→ **DATA TO PROCESS**:
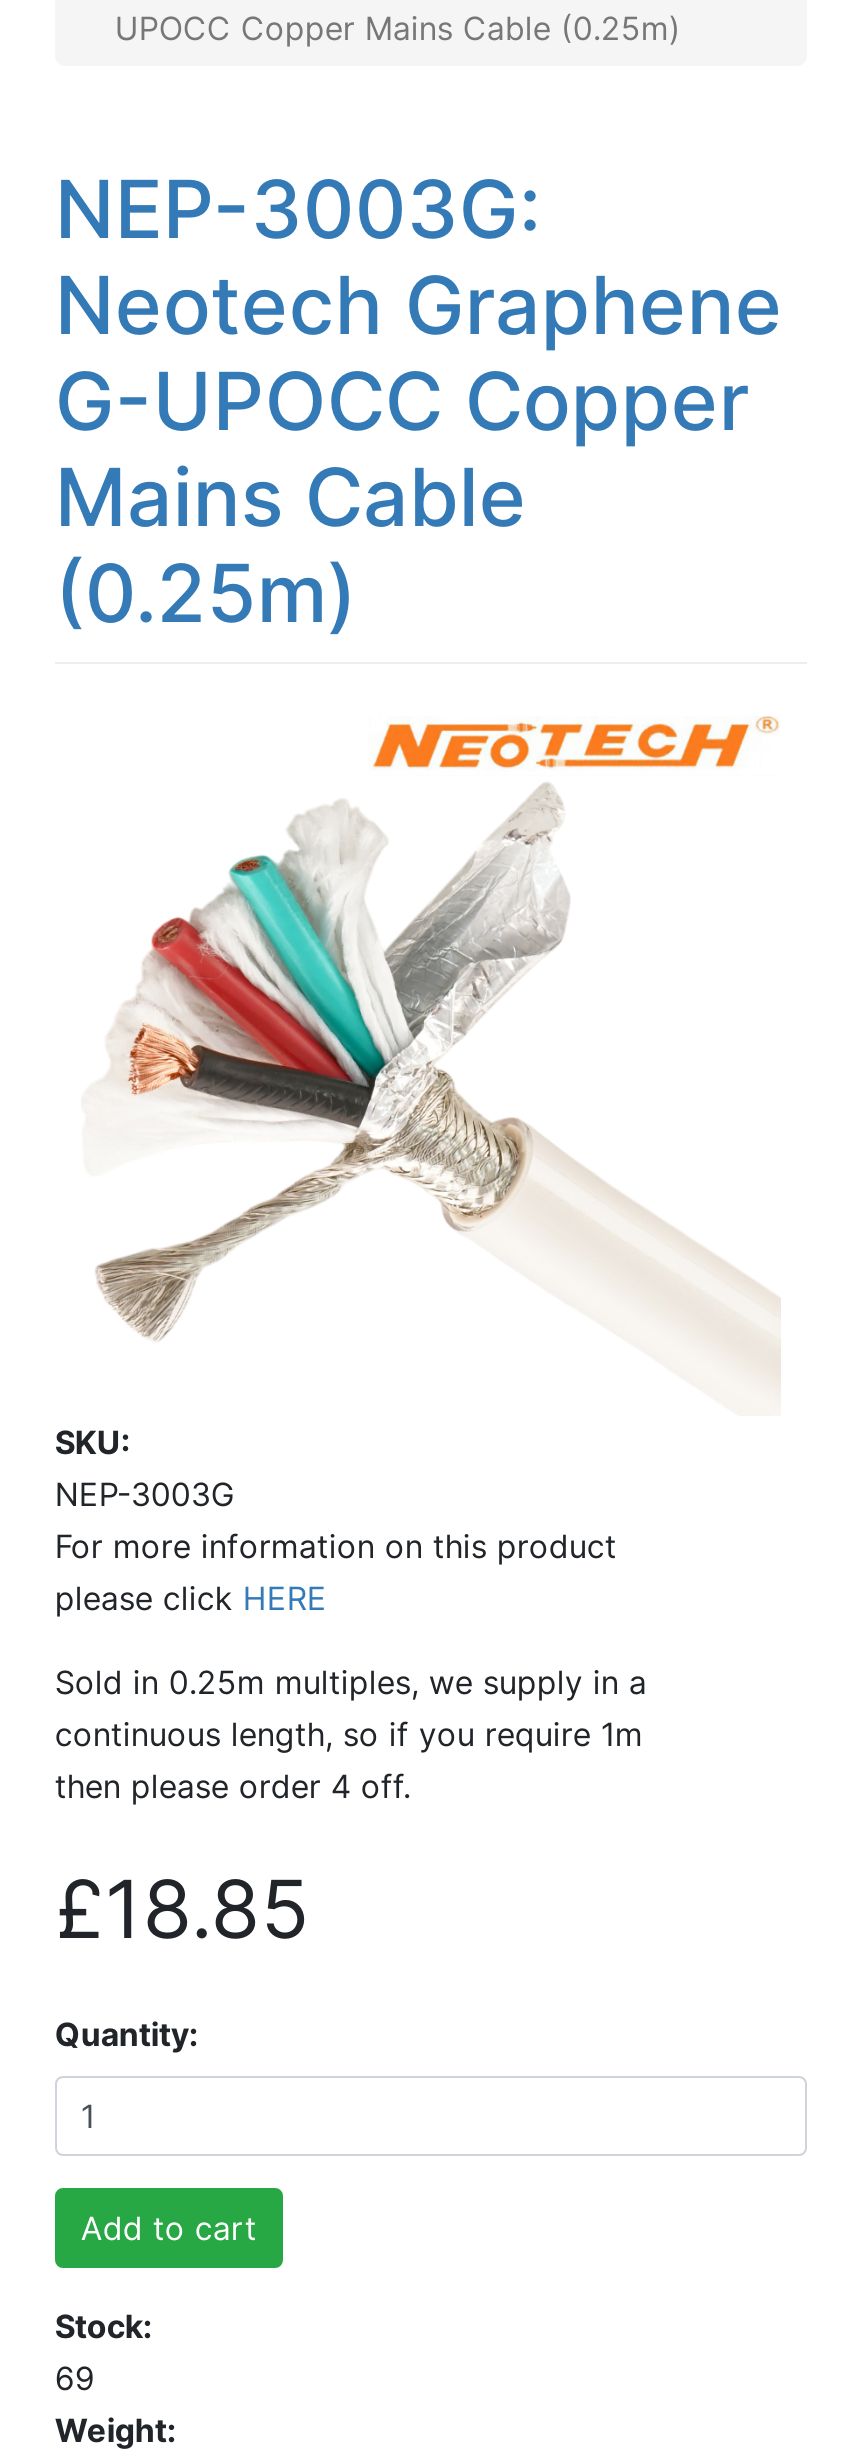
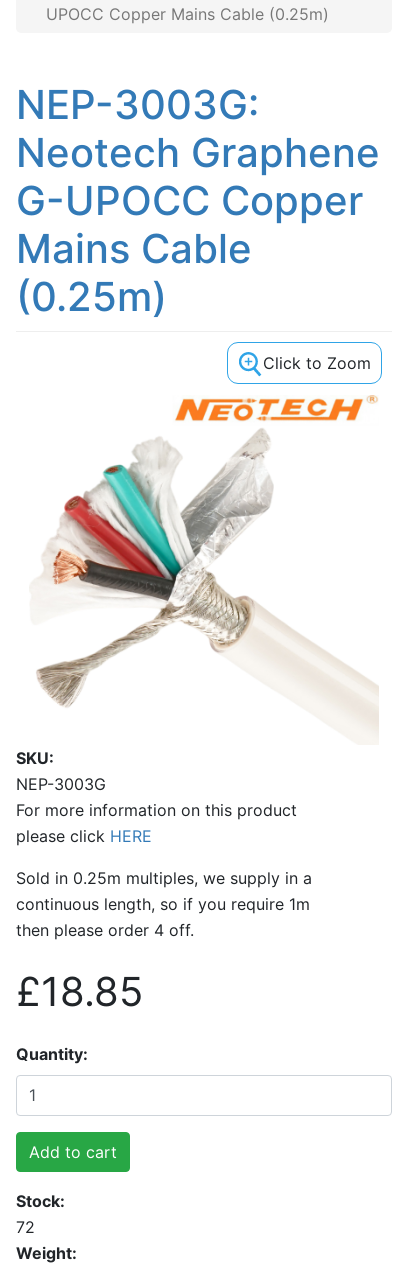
+ Click to Zoom

- 69
+ 72
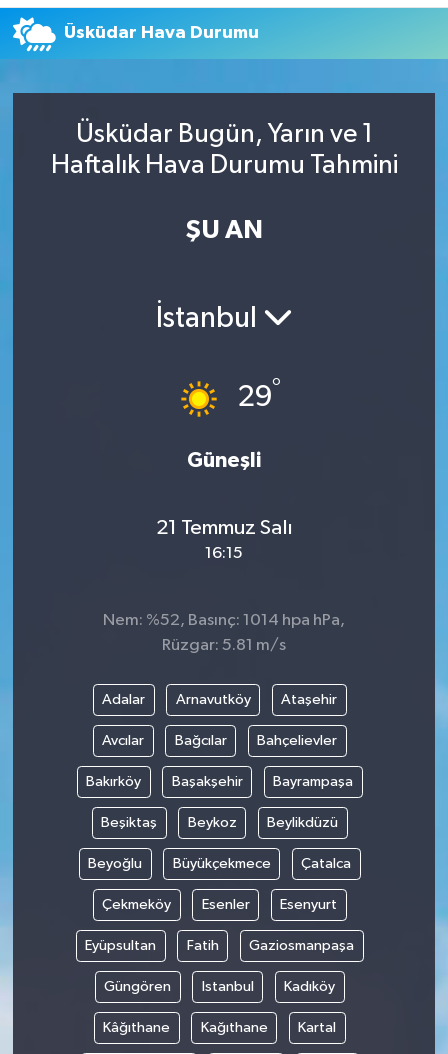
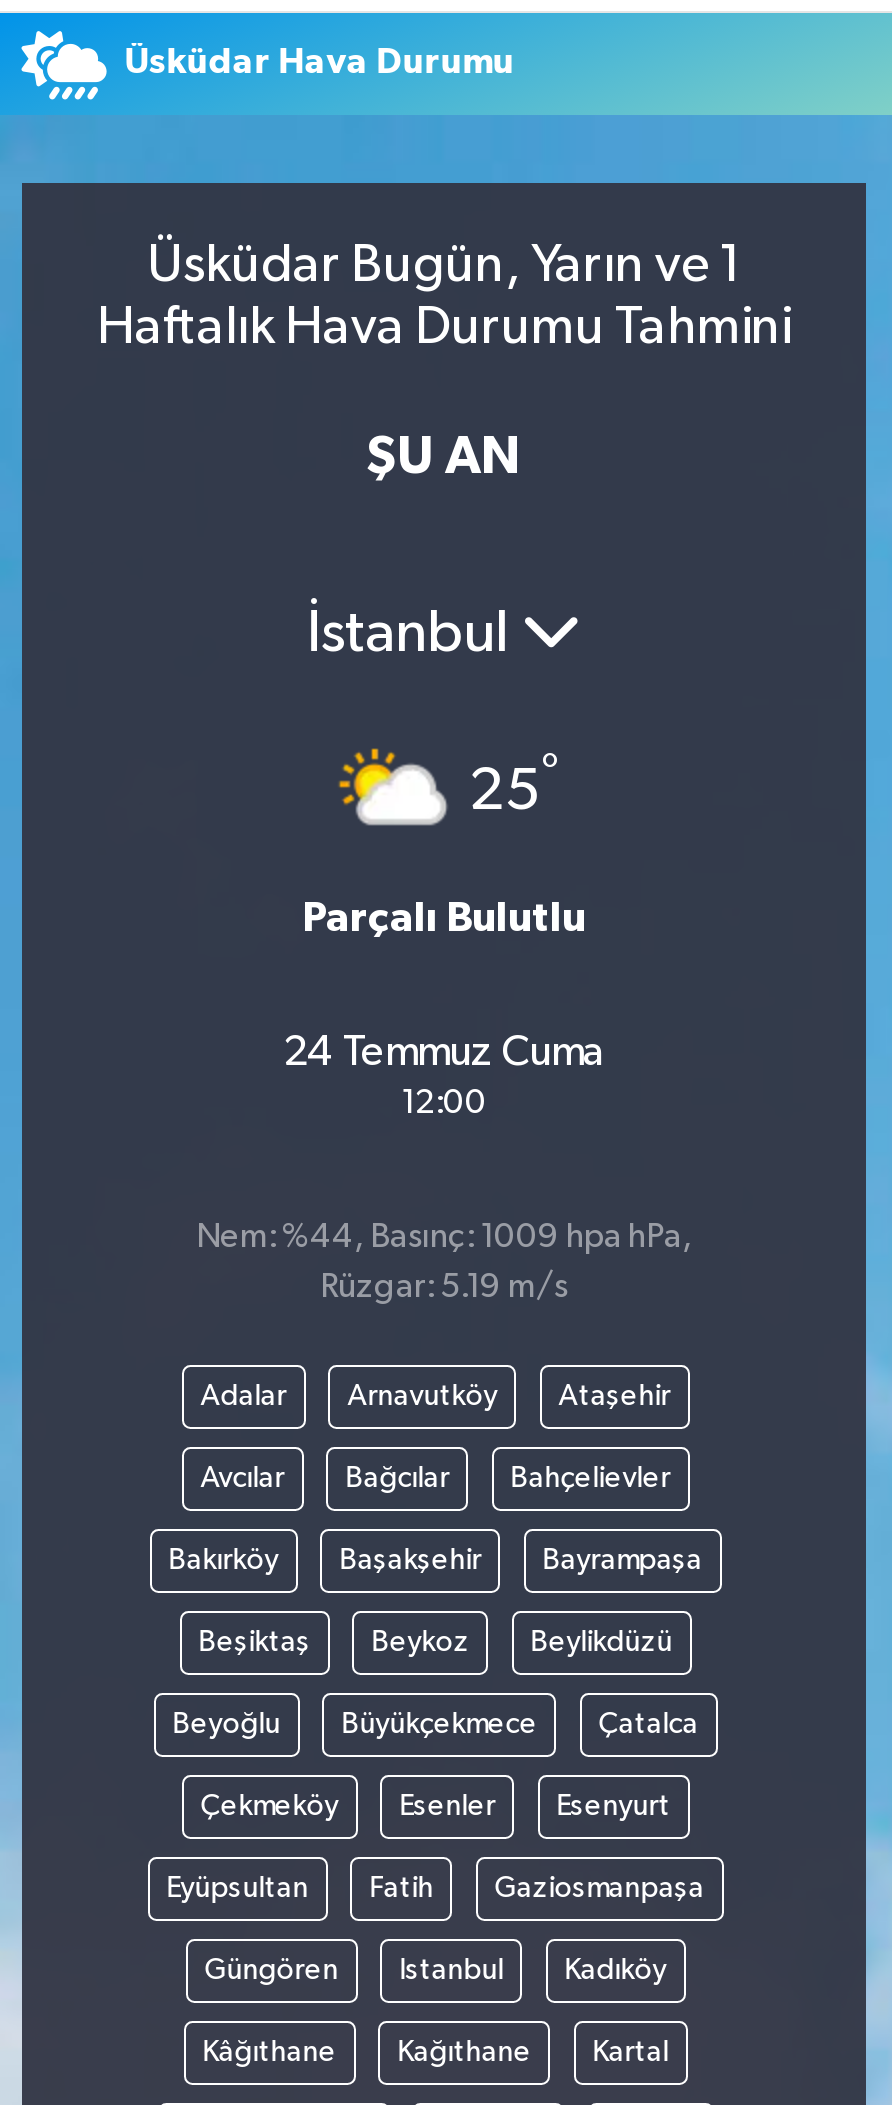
- [image]
- 29°
+ [image]
+ 25°

- Güneşli
+ Parçalı Bulutlu

- 21 Temmuz Salı
- 16:15
+ 24 Temmuz Cuma
+ 12:00

- Nem: %52, Basınç: 1014 hpa hPa,
+ Nem: %44, Basınç: 1009 hpa hPa,

- Rüzgar: 5.81 m/s
+ Rüzgar: 5.19 m/s
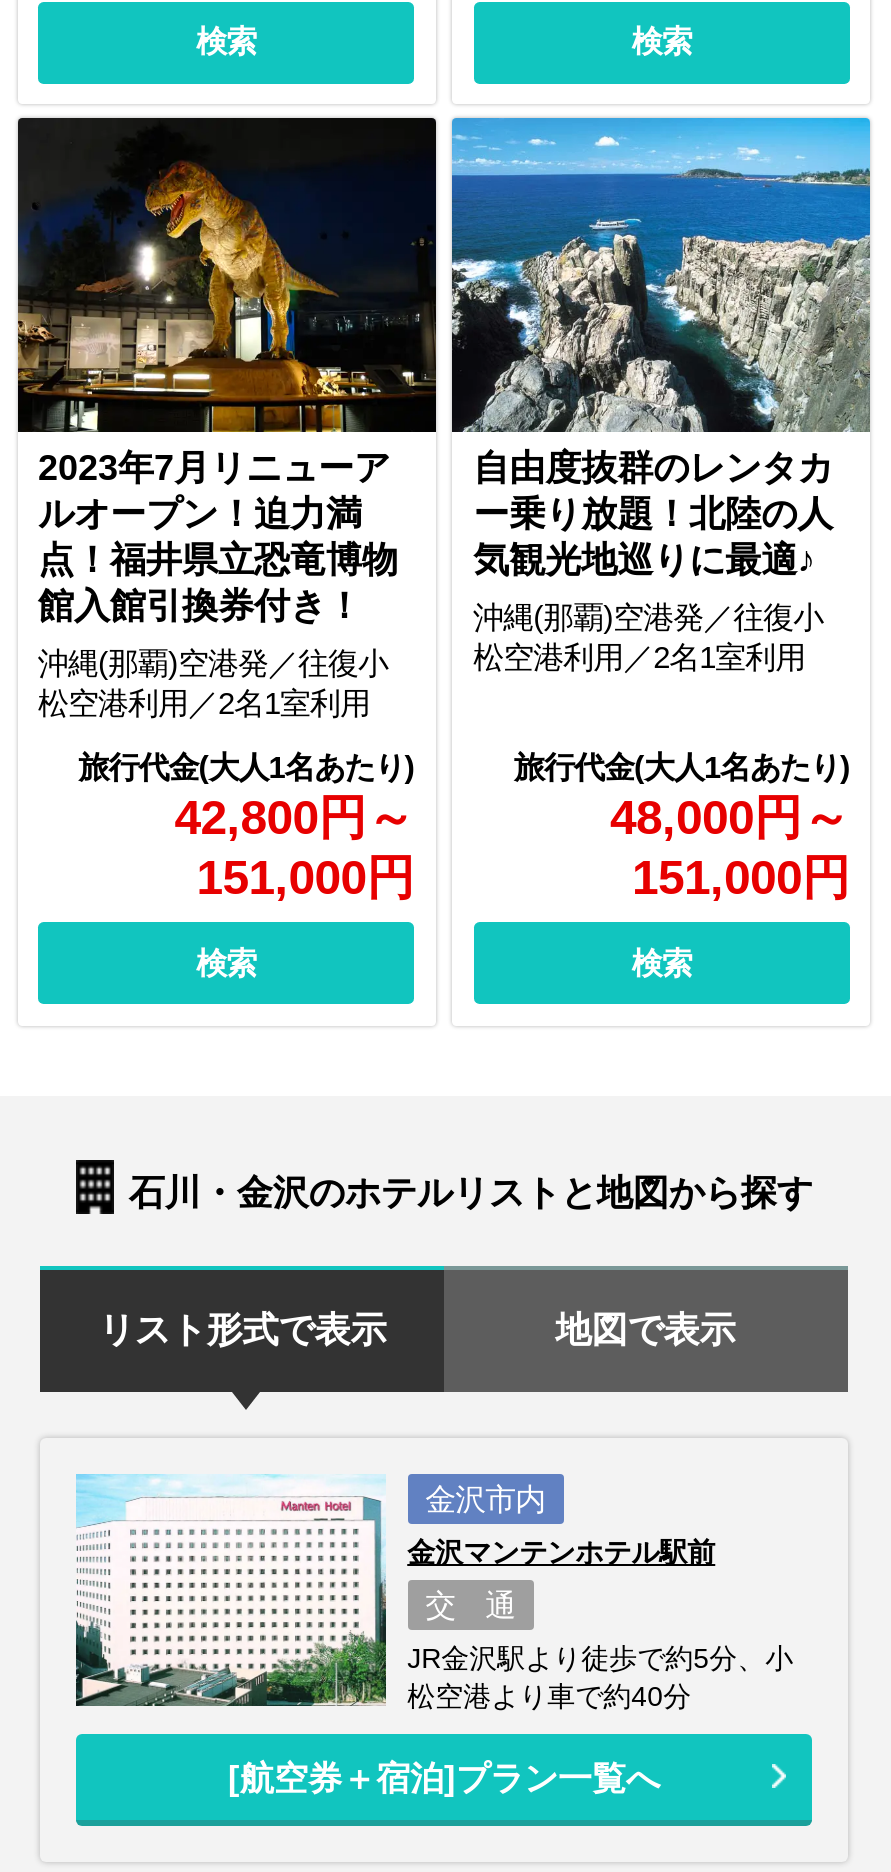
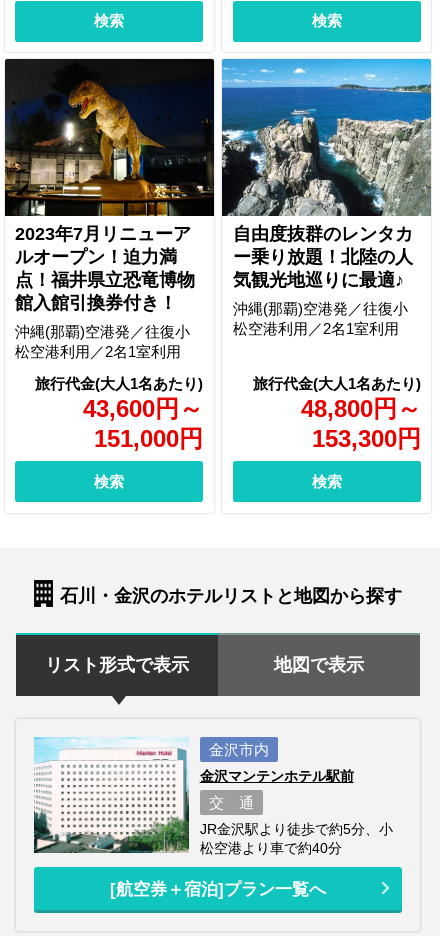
- 42,800円～
+ 43,600円～

- 48,000円～
+ 48,800円～

- 151,000円
+ 153,300円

→ **WHAT THE TASK REQUIRES**: Each line above that contains "Basınç" must be copied out.

→ **OUTPUT**:
- Nem: %52, Basınç: 1014 hpa hPa,
+ Nem: %44, Basınç: 1009 hpa hPa,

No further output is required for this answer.